What could be more colorful than an Oriental bazaar? Today, modern marketplaces in many cases stand on ground that once was a caravan stop along the ancient Silk Roads. Long trains of camels with bells on their necks once brought goods to market that had come from the far reaches of Asia, Africa, and Arabia.
In the 19th and early 20th centuries, such marketplaces appeared regularly on postcards, sent by tourists traveling in countries like Egypt, Tunisia, Algeria, Morocco and the Holy Land. Vacationers from Europe loved to visit the Colonial possessions and send home postcards of the exotic things they saw.
Traveling through an oriental bazaar was a feast for the eye and a delight for the senses. Every type of merchant was in the streets, trying to sell his wares to the public. The postcard in Figure 1 (left) shows vendors of cold drinks filling the cups of the thirsty from enormous bottles carried on their backs.
Figure 2 shows a cloth merchant selling his wares. The postcard was mailed in 1918 and the writer says, “This is a silk merchant’s warehouse. There is any amount of places of this kind in the native quarters.”
The Tuck Oilette postcard in Figure 3 (right), posted in 1909, shows a street scene of Cairo, Egypt. Food vendors are most in evidence with trays piled high with Middle Eastern bread, sweet meats, and fruit. A white-robed Nubian brings dates in a scarlet handkerchief while a woman at the far right carries fish in a basket on her head. The postcard in Figure 4 show food being served by long-robed Egyptians in what is called an “ambulatory restaurant.”
In figure 5, we see another Tuck Oilette postcard featuring Cairo poultry sellers. Fat chickens are in the baskets at the curb and one of the black-veiled women pictured on the card is holding pigeons. The sellers have come in from the countryside to market their birds.

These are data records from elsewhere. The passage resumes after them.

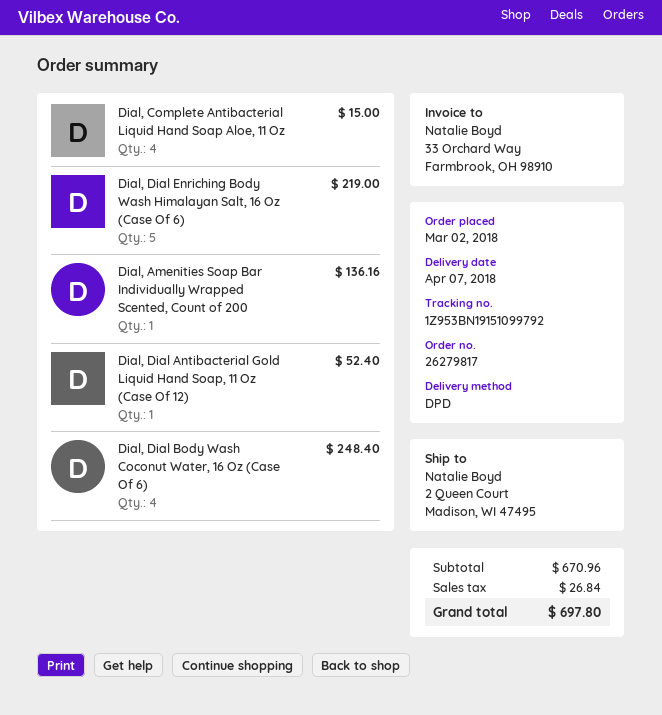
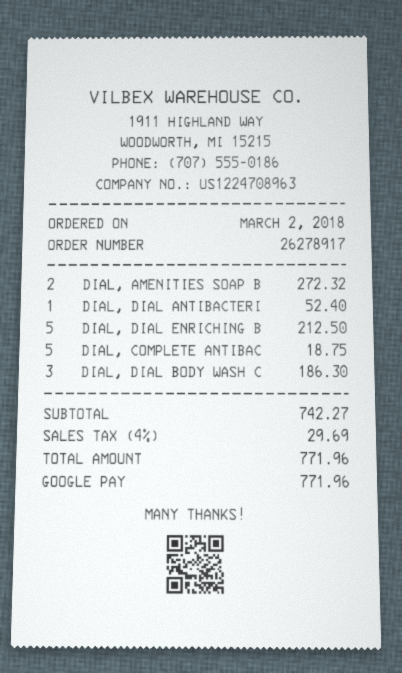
order number: 26279817 -> 26278917
Dial, Complete Antibacterial Liquid Hand Soap Aloe, 11 Oz: 4 for 15.00 -> 5 for 18.75
Dial, Dial Enriching Body Wash Himalayan Salt, 16 Oz (Case Of 6): 5 for 219.00 -> 5 for 212.50
Dial, Amenities Soap Bar Individually Wrapped Scented, Count of 200: 1 for 136.16 -> 2 for 272.32
Dial, Dial Body Wash Coconut Water, 16 Oz (Case Of 6): 4 for 248.40 -> 3 for 186.30
subtotal: 670.96 -> 742.27
tax: 26.84 -> 29.69
total: 697.80 -> 771.96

Other types of tradesmen and women are a cheese seller (Figure 6), an orange seller, (Figure 7, left) and a vendor of vases and storage jars (Figure 8). Each vendor wears the colorful Egyptian clothing that were worn at the time.
But an oriental bazaar is more than just sellers of goods. Camels and donkeys were the mainstay of markets in Silk Road times, hauling in produce to be sold and hauling away what is left when the bazaar closes. Figure 9 shows a donkey boy, whose responsibility was to see that the donkeys do their jobs. It was common to see children employed in many occupations within the bazaar. Girls were often behind looms weaving rugs and boys made a livelihood by shining shoes.

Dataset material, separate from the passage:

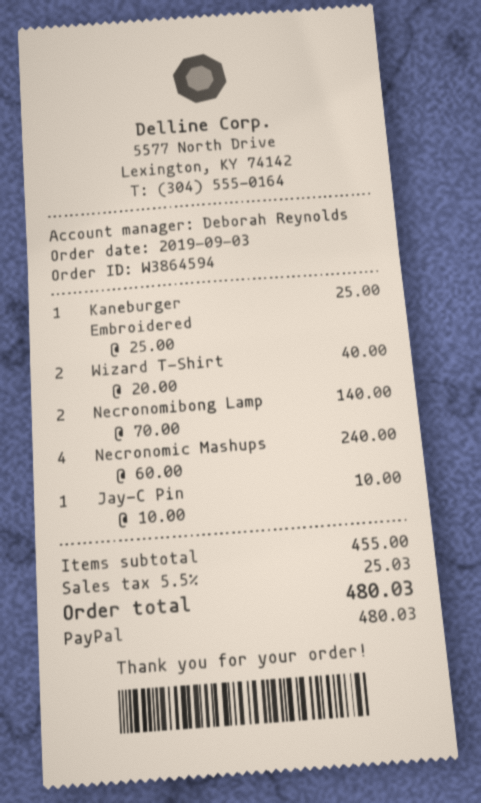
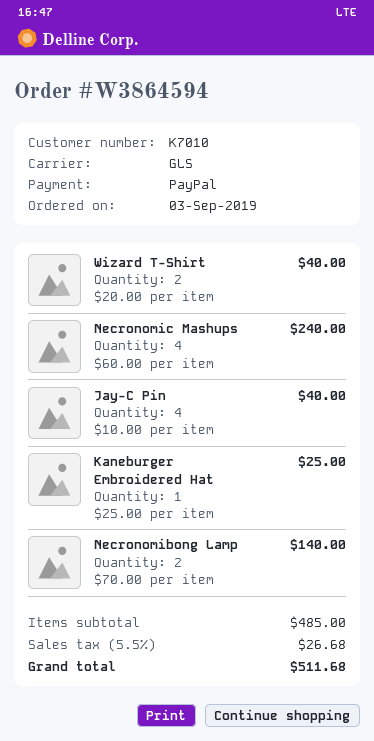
Jay-C Pin: 1 x 10.00 = 10.00 -> 4 x 10.00 = 40.00
subtotal: 455.00 -> 485.00
tax: 5.5% = 25.03 -> 5.5% = 26.68
total: 480.03 -> 511.68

When people think of oriental bazaars, they sometimes think of souks. Souks are hole-in-the-wall stores in the middle of a casbah or medina. Individual families own them, operate them, and often sleep in them. A typical souk is shown on a postcard in Figure 10. Customers who purchase items from souks are expected to haggle over the best price. The seller usually starts out asking double the price for an item that he eventually intends to sell it for.
Entertainers were also a part of Middle Eastern and North African open air markets. Arab musicians, like those pictured in Figure 11, traditionally played in the streets. The custom of entertainers at the marketplace goes back to the ancient Silk Road days, when innkeepers built caravansaries along the trade routes so that those who traveled in the caravans and their beasts of burden could rest for the night. The better caravansaries offered guests a place to bathe and a place to be entertained during their stay. Entertainment consisted of musicians, actors, minstrels or acrobats. Entertainers became attached to the commercial districts of Middle Eastern and North African cities.
Figure 12 (right) shows a snake charmer in the midst of the marketplace. The snake charmer has the snake wrapped around his shoulders while ladies stare in awe.